In some embodiments, the color space predictor 400 can include a selection device 450 to select an output from the independent color channel prediction function 420, the affine prediction function 430, and the cross-color prediction function 440. The selection device 450 also can output the color prediction parameters 114 utilized to generate the color space prediction 406. The color prediction control device 410 can control the timing of the generation of the color space prediction 406 and the type of operation performed to generate the color space prediction 406, for example, by controlling the timing and output of the selection device 450. In some embodiments, the color prediction control device 410 can control the timing of the generation of the color space prediction 406 and the type of operation performed to generate the color space prediction 406 by selectively providing the encoded BT.709 video stream 402 to at least one of the independent color channel prediction function 420, the affine prediction function 430, and the cross-color prediction function 440. It is to be understood that any color space prediction may be used, as desired.

FIGS. 5A and 5B and 5C are block diagram examples of the video decoder 500 shown in FIG. 1. Referring to FIG. 5A, the video decoder can include an interface 510 to receive the encoded video stream 112, for example, from a video encoder 300. The interface 510 can demultiplex the encoded video stream 112 and provide encoded UHDTV image data to an enhancement layer decoder 502 of the video decoder 500 and provide encoded BT.709 image data to a base layer decoder 504 of the video decoder 500. The base layer decoder 504 can include an entropy decoding function 552 and a decoding prediction loop 554 to decode encoded BT.709 image data received from the interface 510, and store the decoded BT.709 video stream 124 in a reference buffer 556. The reference buffer 556 can provide the decoded BT.709 video stream 124 back to the decoding prediction loop 554 for use in decoding other portions of the same frame or other frames of the encoded BT.709 image data. The base layer decoder 504 can output the decoded BT.709 video stream 124. In some embodiments, the output from the decoding prediction loop 554 and input to the reference buffer 556 may be residual frame data rather than the reconstructed frame data.

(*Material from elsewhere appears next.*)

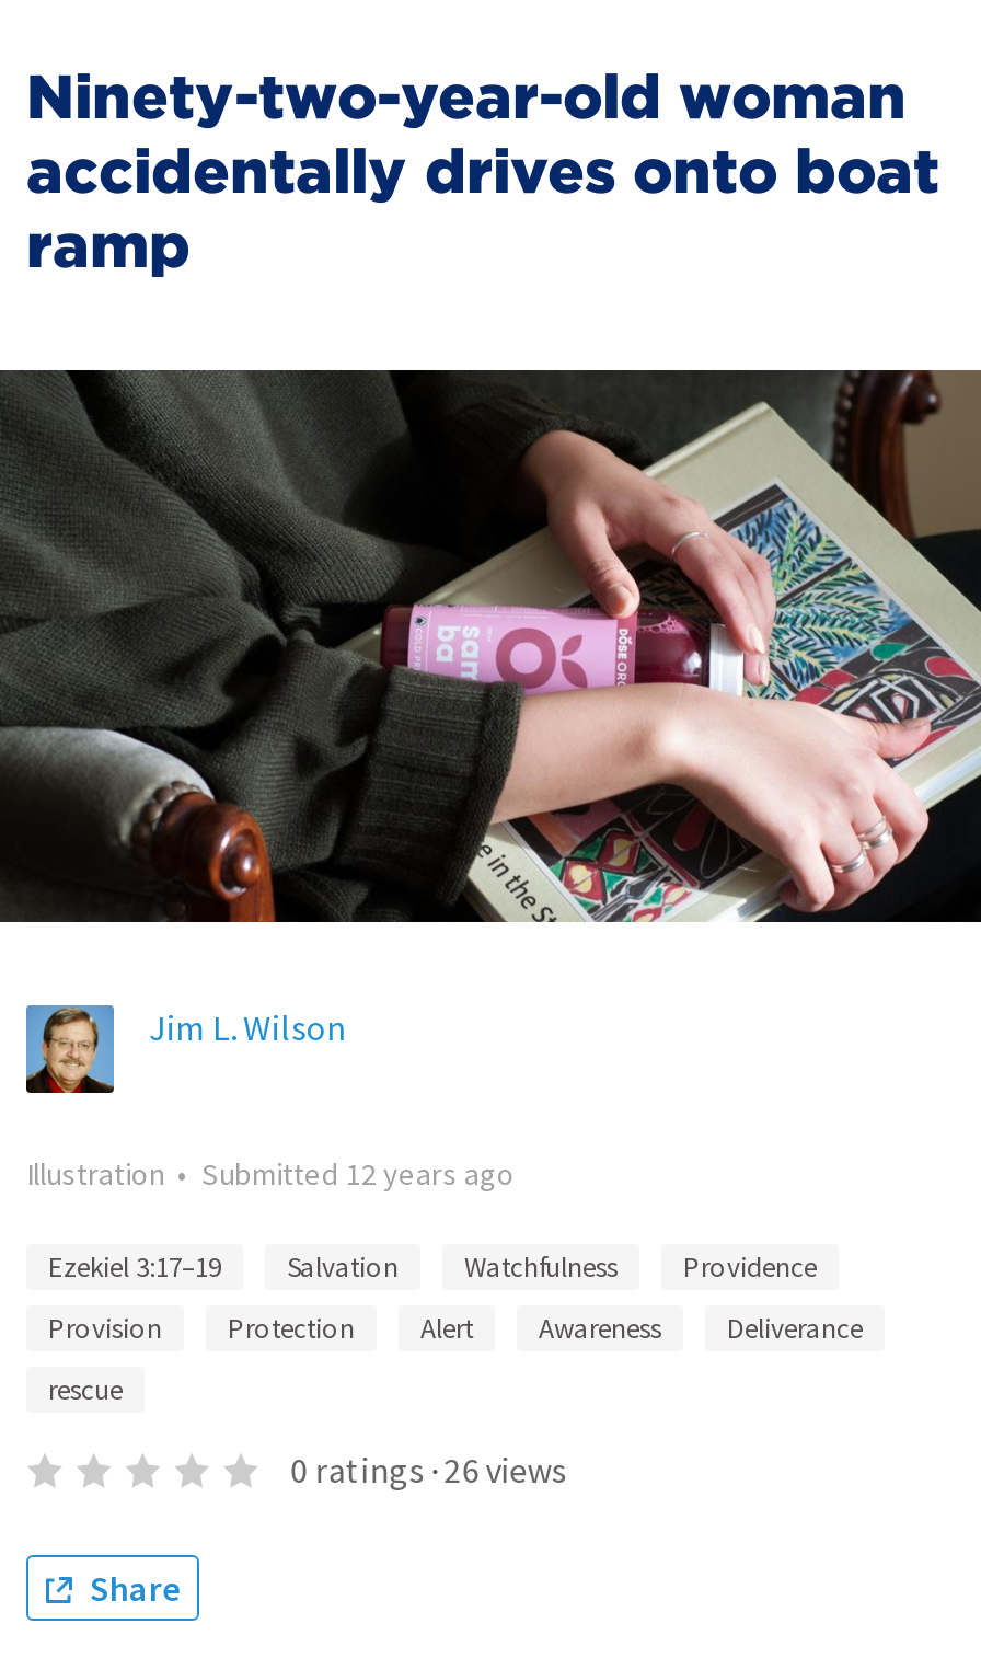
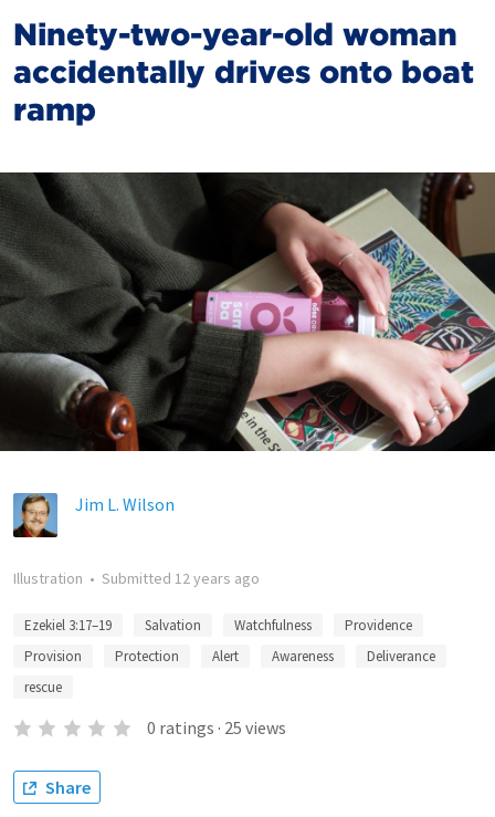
[291,1448,566,1492] 0 ratings · 26 views -> [147,716,286,739] 0 ratings · 25 views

The enhancement layer decoder 502 can include an entropy decoding function 522, a inverse quantization function 524, an inverse transform function 526, and a combination function 528 to decode the encoded UHDTV image data received from the interface 510. A deblocking function 541 can filter the decoded UHDTV image frame, for example, to smooth sharp edges in the image between regions corresponding to the decoded UHDTV image frame, and store the decoded UHDTV video stream 122 in a reference buffer 530. In some embodiments, the encoded UHDTV image data can correspond to a prediction residue, for example, a difference between a prediction and a UHDTV image frame as determined by the video encoder 300. The enhancement layer decoder 502 can generate a prediction of the UHDTV image frame, and the combination function 528 can add the prediction of the of the UHDTV image frame to encoded UHDTV image data having undergone entropy decoding, inverse quantization, and an inverse transform to generate the decoded UHDTV video stream 122. In some embodiments, the combination function 528 can include weighting, such as linear weighting, to generate the decoded UHDTV video stream 122.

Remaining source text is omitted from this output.